J’identifie quatre axes stratégiques.



a)  Dés-espérer. Poser un diagnostic lucide de l’époque et faire le deuil de faux espoirs. Les riches et les puissants mènent une guerre non déclarée et sans pitié contre le vivant et personne n’est épargné.


b)  S’organiser. Face à cet ennemi, définir et escalader nos priorités d’autodéfense populaire. De manière cumulative : faire peur (déstabiliser), faire mal (désarmer) et faire l’amour (pardonner).


c)  S’enraciner. Devant ce Mal qui vient, se préparer à une résistance civile effective et non-violente. Y compris en bâtissant des bases arrières, en développant une branche clandestine et en recrutant des infiltré.es dans l’appareil d’État.


d)  Décroître. En réponse à ce diagnostic, réaliser des expériences de pensée collectives pour visualiser notre futur désirable. Par exemple : "Quelles seraient nos institutions dans un monde à +4° (par rapport à l’ère préindustrielle) et sans énergies nucléaire et fossiles, ni monnaie-dette, sans exploitation animale, sans violences sexistes et sexuelles, et sans police ni milice ?".

 


VI.    Considération finale


Nous sommes au cœur d’un combat spirituel qui se décline dans une multitude de champs de bataille où s’exprime l’enjeu existentiel ("effondrement", "extinction", "extermination", "annihilation"). Laissons-nous à des psychopathes le pouvoir discrétionnaire de décider qui peut vivre et qui doit mourir?

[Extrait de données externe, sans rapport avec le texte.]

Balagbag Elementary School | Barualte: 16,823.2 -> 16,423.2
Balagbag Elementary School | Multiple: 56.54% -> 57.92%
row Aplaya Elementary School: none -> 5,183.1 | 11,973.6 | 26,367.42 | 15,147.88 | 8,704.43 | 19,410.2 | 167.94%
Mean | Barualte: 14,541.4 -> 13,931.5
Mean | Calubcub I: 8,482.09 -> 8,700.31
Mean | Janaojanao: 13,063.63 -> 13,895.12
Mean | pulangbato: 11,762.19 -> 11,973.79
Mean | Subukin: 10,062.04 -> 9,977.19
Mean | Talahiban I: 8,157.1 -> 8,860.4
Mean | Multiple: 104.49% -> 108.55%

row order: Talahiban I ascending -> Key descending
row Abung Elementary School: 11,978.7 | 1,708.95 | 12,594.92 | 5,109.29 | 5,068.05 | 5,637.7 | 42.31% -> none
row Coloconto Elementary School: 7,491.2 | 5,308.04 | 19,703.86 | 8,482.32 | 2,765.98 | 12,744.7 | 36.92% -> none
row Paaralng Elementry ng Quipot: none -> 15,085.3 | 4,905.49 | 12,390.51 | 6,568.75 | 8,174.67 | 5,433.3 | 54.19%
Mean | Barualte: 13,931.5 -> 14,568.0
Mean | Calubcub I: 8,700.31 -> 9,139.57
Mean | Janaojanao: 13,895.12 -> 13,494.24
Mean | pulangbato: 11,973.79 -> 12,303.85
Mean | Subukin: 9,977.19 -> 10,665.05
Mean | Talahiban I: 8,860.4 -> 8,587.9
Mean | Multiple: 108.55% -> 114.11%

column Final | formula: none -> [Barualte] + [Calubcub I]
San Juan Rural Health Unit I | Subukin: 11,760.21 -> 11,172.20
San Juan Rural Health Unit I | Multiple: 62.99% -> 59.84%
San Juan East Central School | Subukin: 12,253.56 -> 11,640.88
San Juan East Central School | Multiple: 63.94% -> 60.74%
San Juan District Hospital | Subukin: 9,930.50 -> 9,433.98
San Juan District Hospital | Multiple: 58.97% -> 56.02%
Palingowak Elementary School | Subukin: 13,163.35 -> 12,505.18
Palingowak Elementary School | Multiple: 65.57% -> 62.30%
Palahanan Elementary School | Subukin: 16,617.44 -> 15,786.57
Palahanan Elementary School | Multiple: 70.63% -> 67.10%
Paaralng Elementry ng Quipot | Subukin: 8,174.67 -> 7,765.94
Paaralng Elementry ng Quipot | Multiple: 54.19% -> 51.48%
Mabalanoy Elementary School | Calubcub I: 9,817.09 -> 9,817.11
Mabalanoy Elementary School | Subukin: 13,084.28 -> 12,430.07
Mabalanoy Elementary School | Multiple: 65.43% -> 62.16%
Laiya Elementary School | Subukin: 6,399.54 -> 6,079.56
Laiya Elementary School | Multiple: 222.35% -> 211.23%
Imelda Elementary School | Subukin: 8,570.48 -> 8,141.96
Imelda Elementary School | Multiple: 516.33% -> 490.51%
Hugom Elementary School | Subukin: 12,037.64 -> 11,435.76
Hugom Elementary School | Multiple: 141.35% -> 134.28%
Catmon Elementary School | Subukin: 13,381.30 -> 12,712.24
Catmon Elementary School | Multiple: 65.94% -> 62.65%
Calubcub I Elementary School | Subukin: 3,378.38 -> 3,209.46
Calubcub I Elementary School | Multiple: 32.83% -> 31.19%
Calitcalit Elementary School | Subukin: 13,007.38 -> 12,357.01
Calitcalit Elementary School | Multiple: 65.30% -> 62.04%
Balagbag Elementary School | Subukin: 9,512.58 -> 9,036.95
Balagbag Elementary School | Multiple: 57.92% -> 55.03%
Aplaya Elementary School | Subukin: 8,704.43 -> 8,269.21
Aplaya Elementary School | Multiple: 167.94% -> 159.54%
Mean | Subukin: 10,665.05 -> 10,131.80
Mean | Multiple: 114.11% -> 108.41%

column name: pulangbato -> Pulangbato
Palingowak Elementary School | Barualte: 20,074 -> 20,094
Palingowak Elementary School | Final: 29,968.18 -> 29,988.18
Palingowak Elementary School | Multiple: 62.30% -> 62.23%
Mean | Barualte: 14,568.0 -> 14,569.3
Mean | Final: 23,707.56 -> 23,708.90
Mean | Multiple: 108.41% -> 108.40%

Ce qui est avec les Immenses est bien plus grand qu’avec les Immondes.


Cela me donne la force d’avoir le courage de poursuivre la lutte pour stopper la nécrose du monde.



[1] Intervention de Boris Libois, membre d’Extinction Rebellion Belgium, dans le cadre de la sortie officielle de Politique et immensité (Théâtre de la Balsamine, Bruxelles, 06 octobre 2022). En vidéo.

[2] "Acronyme d’Individu dans une Merde Matérielle Énorme mais Non Sans Exigences. ‘‘Immense’’ est la dénomination, ni stigmatisante ni réductrice, desdits sans-abri, sans-domicile, sans-logis, sans-papiers, SDF, précaires, mal-logés ou habitants de la rue. 1. Le mot ‘‘immense’’ est plus respectueux, sans conteste, et l’irrespect est ce dont beaucoup d’immenses se disent victimes. 2. Le mot ‘‘immense’’ n’est pas que du politiquement correct. Il y a un programme politique derrière." (p. 67, Politique et immensité).